Reputation: 1159
I have a pyspark DataFrame and I want to get a specific column and iterate over its values. For example:
userId itemId
1 2
2 2
3 7
4 10
I get the userId column by df.userId
and for each userId in this column I want to apply a method. How can I achieve this?
Upvotes: 3
Views: 2380
Reputation: 21766
Your question is not very specific about the type of function you want to apply, so I have created an example that adds an item description based on the value of itemId
.
First let's import the relevant libraries and create the data:
from pyspark.sql.functions import udf
from pyspark.sql.types import StringType
df = spark.createDataFrame([(1,2),(2,2),(3,7),(4,10)], ['userId', 'itemId'])

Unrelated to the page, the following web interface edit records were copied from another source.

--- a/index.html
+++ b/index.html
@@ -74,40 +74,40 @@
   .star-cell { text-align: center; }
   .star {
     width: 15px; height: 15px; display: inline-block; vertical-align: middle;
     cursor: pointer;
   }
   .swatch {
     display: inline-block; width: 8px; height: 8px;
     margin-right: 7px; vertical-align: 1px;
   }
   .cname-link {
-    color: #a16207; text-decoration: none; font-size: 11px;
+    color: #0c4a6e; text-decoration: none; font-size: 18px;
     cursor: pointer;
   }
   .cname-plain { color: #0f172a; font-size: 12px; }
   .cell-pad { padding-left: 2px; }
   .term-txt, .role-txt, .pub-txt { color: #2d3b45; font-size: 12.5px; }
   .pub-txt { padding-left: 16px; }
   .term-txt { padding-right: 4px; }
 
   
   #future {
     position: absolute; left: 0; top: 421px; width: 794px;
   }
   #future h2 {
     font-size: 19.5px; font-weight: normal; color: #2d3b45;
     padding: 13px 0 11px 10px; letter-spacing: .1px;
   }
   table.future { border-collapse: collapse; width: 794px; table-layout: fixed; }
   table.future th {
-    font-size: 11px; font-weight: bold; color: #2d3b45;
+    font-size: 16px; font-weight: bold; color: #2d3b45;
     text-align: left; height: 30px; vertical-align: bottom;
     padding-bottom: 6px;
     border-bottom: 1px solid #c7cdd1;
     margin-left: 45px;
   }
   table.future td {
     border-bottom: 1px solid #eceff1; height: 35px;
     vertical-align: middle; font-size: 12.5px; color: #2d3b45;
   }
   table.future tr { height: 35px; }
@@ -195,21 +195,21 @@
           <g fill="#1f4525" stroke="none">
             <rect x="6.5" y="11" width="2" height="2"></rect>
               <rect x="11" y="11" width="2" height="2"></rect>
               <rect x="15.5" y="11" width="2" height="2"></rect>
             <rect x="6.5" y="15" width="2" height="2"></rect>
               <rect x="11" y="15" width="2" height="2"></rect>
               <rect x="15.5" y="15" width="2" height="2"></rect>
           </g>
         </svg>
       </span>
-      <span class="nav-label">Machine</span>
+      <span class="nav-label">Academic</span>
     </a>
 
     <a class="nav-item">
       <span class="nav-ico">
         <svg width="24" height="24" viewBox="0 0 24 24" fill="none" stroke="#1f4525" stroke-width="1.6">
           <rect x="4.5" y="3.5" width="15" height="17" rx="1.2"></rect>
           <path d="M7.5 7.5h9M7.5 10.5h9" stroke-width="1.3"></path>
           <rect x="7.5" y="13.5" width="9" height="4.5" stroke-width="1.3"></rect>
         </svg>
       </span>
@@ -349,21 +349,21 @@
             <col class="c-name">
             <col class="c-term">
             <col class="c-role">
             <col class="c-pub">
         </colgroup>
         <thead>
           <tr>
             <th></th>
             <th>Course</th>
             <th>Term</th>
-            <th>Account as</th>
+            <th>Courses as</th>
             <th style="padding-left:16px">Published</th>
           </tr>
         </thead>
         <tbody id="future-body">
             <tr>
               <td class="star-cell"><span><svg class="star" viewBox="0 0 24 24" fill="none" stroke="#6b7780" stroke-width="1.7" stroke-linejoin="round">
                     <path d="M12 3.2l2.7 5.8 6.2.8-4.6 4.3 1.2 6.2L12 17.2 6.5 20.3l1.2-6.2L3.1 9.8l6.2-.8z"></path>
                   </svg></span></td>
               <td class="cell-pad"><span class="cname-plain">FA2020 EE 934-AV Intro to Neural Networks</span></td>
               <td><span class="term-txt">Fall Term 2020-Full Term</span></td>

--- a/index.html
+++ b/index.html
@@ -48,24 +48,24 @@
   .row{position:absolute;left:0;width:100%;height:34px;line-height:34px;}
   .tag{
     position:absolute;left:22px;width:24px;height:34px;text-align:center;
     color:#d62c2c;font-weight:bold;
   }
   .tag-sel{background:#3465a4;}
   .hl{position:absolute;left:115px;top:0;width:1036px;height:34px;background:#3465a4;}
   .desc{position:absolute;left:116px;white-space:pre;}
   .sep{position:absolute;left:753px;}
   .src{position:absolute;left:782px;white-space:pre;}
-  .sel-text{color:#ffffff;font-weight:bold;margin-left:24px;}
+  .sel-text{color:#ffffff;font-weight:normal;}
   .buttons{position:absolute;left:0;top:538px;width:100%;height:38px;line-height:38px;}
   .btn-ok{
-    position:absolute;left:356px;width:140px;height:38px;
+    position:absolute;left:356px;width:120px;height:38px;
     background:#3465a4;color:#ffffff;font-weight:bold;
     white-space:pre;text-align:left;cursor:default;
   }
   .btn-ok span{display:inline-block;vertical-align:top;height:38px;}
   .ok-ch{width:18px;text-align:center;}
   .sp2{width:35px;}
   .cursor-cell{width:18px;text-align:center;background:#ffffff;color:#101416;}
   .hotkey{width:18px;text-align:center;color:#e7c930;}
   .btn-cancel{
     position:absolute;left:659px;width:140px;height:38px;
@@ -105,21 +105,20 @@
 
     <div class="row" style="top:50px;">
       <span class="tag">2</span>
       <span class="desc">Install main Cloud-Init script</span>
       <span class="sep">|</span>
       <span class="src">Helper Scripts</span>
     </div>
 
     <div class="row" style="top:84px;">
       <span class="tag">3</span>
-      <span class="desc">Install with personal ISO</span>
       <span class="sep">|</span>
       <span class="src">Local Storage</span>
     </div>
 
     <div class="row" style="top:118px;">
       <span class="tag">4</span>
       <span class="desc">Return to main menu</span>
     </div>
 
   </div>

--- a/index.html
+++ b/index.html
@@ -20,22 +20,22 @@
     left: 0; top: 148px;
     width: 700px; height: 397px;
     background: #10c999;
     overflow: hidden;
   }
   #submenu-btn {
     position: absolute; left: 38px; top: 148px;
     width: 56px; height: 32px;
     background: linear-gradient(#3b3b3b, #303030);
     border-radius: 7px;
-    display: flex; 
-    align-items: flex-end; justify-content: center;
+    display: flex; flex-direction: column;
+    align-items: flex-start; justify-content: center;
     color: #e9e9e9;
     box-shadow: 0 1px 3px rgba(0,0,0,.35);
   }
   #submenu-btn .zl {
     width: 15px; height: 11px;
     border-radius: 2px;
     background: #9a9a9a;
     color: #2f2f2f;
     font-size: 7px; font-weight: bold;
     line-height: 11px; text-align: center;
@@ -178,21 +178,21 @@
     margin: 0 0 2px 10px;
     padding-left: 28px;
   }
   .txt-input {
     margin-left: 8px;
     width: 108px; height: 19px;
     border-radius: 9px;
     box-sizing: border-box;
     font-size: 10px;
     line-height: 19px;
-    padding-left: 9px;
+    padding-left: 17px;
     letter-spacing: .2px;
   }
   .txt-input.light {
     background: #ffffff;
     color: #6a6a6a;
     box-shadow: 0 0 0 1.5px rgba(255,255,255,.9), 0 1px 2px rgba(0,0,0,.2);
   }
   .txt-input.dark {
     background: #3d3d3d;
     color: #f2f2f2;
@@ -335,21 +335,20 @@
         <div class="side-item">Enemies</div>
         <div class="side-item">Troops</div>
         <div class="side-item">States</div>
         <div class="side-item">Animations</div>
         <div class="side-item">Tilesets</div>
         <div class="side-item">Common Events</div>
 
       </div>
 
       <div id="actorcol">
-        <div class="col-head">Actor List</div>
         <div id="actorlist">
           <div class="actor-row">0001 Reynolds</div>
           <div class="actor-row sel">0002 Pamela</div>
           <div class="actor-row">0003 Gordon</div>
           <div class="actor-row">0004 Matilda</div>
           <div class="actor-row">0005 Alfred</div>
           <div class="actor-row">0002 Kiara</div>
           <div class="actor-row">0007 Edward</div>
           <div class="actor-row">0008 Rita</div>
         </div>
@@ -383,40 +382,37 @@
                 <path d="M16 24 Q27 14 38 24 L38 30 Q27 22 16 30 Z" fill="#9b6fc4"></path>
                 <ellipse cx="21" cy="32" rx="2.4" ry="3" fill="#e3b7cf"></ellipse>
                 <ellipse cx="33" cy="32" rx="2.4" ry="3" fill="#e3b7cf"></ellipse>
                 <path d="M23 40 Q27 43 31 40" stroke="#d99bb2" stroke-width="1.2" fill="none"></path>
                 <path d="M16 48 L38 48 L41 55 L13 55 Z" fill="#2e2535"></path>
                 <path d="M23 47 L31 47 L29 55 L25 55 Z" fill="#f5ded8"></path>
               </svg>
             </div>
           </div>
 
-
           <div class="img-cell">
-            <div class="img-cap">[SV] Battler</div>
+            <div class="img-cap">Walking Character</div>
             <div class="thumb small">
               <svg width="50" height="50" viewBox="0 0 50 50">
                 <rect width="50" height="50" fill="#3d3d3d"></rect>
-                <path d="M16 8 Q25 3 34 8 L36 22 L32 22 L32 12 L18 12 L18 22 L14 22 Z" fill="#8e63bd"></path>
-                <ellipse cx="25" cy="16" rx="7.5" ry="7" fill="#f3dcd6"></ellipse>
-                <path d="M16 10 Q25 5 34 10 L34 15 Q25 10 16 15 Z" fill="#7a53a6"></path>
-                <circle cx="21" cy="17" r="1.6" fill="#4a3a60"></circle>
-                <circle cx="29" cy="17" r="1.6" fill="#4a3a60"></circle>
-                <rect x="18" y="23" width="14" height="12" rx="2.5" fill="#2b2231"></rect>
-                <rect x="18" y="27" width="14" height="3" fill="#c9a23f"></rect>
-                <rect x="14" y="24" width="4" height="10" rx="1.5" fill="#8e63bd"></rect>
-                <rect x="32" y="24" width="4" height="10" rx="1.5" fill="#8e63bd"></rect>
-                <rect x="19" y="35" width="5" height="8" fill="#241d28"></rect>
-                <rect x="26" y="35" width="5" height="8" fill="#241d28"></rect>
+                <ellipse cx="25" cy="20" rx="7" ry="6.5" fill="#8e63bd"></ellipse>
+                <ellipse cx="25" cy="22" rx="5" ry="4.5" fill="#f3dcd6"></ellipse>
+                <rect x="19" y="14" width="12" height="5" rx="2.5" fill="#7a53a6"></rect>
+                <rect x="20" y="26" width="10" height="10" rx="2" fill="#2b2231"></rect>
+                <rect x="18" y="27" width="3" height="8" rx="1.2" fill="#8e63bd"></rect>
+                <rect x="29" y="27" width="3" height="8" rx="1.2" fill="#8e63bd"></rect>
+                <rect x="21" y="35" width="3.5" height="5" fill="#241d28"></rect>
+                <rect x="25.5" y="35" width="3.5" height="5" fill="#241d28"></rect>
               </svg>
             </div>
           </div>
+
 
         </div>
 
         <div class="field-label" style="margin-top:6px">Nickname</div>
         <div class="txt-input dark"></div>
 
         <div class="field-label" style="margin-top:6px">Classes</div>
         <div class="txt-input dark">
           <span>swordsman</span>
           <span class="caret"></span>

Secondly, create the function and convert it into an UDF function that can be used by PySpark:
def item_description(itemId):
items = {2 : "iPhone 8",
7 : "Apple iMac",
10 : "iPad"}
return items[itemId]
item_description_udf = udf(item_description,StringType())
Finally, add a new column for ItemDescription
and populate it with the value returned by the item_description_udf
function:
df = df.withColumn("ItemDescription",item_description_udf(df.itemId))
df.show()
This gives the following output:
+------+------+---------------+
|userId|itemId|ItemDescription|
+------+------+---------------+
| 1| 2| iPhone 8|
| 2| 2| iPhone 8|
| 3| 7| Apple iMac|
| 4| 10| iPad|
+------+------+---------------+
Upvotes: 4